══ Records to process ══

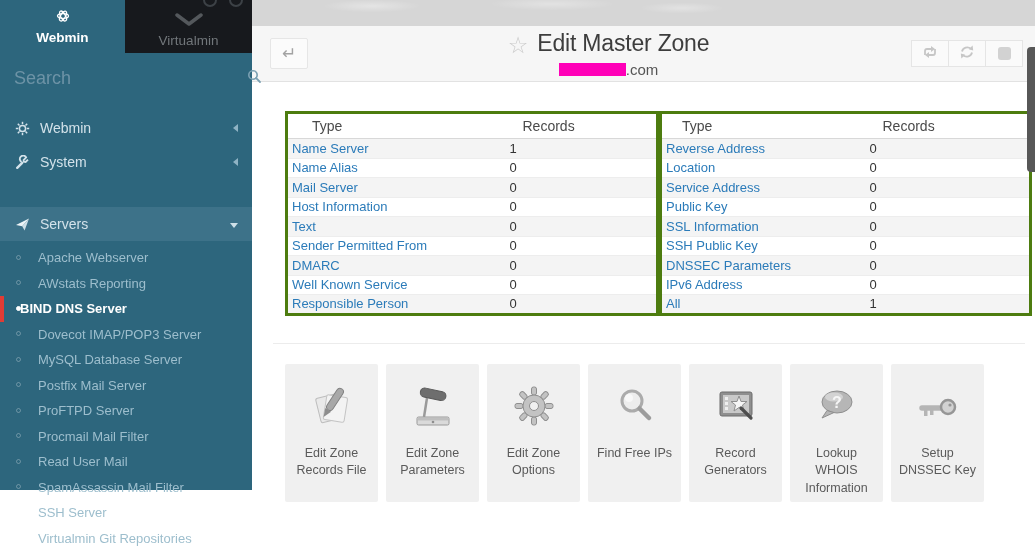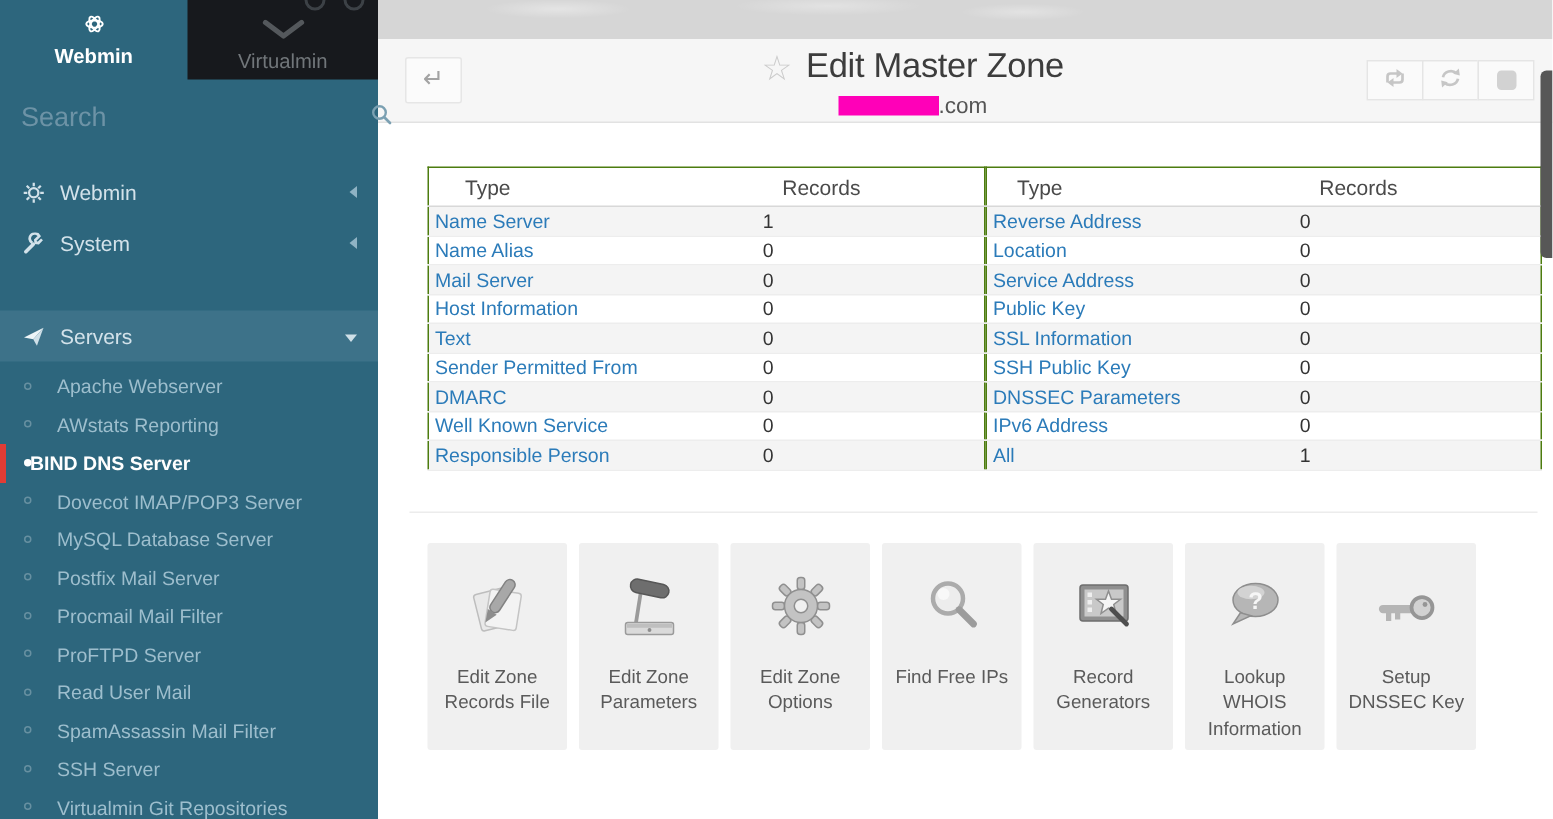--- a/index.html
+++ b/index.html
@@ -8,7 +8,7 @@
   .app { position:relative; width:1035px; height:546px; }
 
   
-  .sidebar { position:absolute; left:0; top:0; width:252px; height:546px; background:#2d667d; z-index:2; }
+  .sidebar { position:absolute; left:0; top:0; width:252px; height:490px; background:#2d667d; z-index:2; }
   .tabs { display:flex; height:53px; }
   .tab { cursor:pointer; }
   .tab-webmin { width:125px; display:flex; flex-direction:column; align-items:center; justify-content:center; gap:3px; color:#fff; font-weight:bold; font-size:13.5px; }

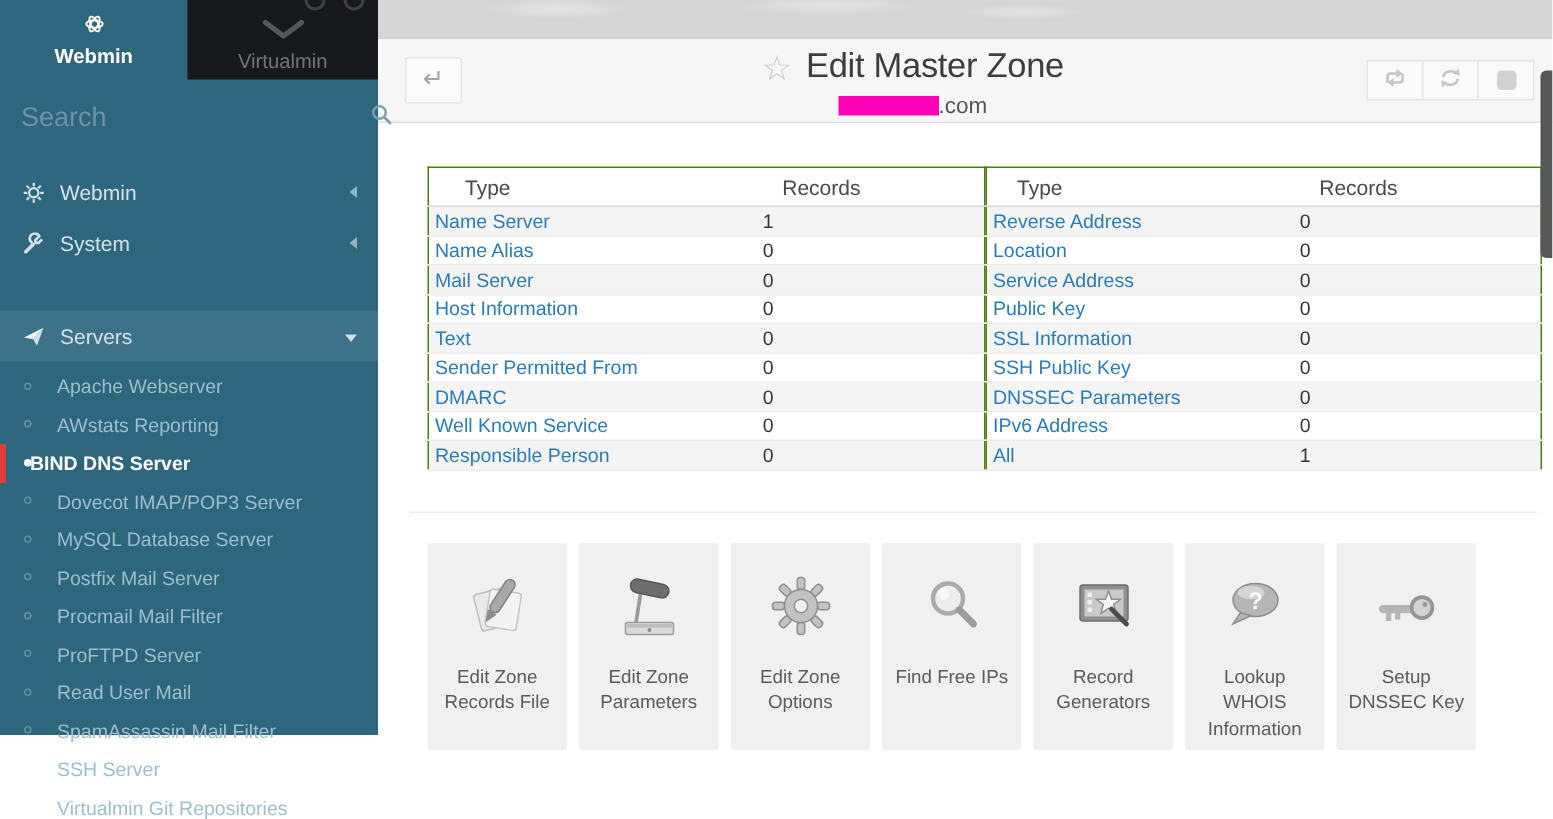--- a/index.html
+++ b/index.html
@@ -63,7 +63,7 @@
   .content { padding:29px 0 0 33px; }
   .tables-row { display:flex; align-items:flex-start; }
   table.records { border-collapse:collapse; font-size:13px; table-layout:fixed; }
-  table.records { border:1px solid #4d7c0f; }
+  table.records { border:3px solid #4d7c0f; }
   .records th { font-weight:400; color:#4a4a4a; font-size:14px; height:26px; text-align:left; background:#fff; border-bottom:1px solid #d8d8d8; }
   .t-left  th.type-h { width:220px; padding-left:24px; }
   .t-left  th.rec-h  { width:151px; padding-left:16px; }

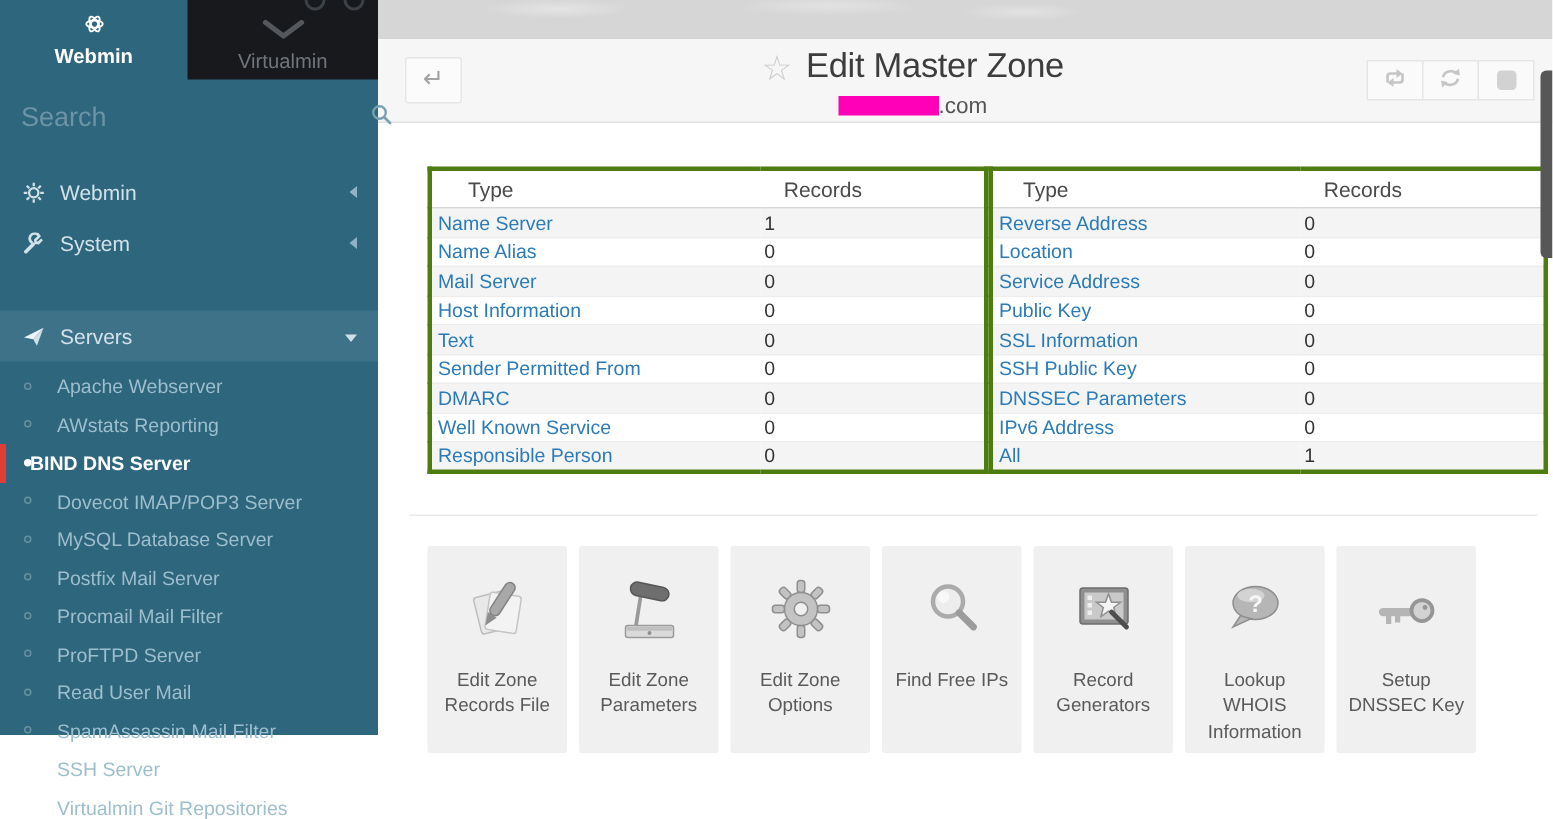--- a/index.html
+++ b/index.html
@@ -196,11 +196,11 @@
           </li>
         <li>
             <span class="dot"></span>
+            <span>ProFTPD Server</span>
+          </li>
+        <li>
+            <span class="dot"></span>
             <span>Procmail Mail Filter</span>
-          </li>
-        <li>
-            <span class="dot"></span>
-            <span>ProFTPD Server</span>
           </li>
         <li>
             <span class="dot"></span>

═══

* _Problem to solve_
Leave out the pictures and repeat everything else in the records exactly.

* _Exercise response_
--- a/index.html
+++ b/index.html
@@ -8,7 +8,7 @@
   .app { position:relative; width:1035px; height:546px; }
 
   
-  .sidebar { position:absolute; left:0; top:0; width:252px; height:546px; background:#2d667d; z-index:2; }
+  .sidebar { position:absolute; left:0; top:0; width:252px; height:490px; background:#2d667d; z-index:2; }
   .tabs { display:flex; height:53px; }
   .tab { cursor:pointer; }
   .tab-webmin { width:125px; display:flex; flex-direction:column; align-items:center; justify-content:center; gap:3px; color:#fff; font-weight:bold; font-size:13.5px; }

--- a/index.html
+++ b/index.html
@@ -63,7 +63,7 @@
   .content { padding:29px 0 0 33px; }
   .tables-row { display:flex; align-items:flex-start; }
   table.records { border-collapse:collapse; font-size:13px; table-layout:fixed; }
-  table.records { border:1px solid #4d7c0f; }
+  table.records { border:3px solid #4d7c0f; }
   .records th { font-weight:400; color:#4a4a4a; font-size:14px; height:26px; text-align:left; background:#fff; border-bottom:1px solid #d8d8d8; }
   .t-left  th.type-h { width:220px; padding-left:24px; }
   .t-left  th.rec-h  { width:151px; padding-left:16px; }

--- a/index.html
+++ b/index.html
@@ -196,11 +196,11 @@
           </li>
         <li>
             <span class="dot"></span>
+            <span>ProFTPD Server</span>
+          </li>
+        <li>
+            <span class="dot"></span>
             <span>Procmail Mail Filter</span>
-          </li>
-        <li>
-            <span class="dot"></span>
-            <span>ProFTPD Server</span>
           </li>
         <li>
             <span class="dot"></span>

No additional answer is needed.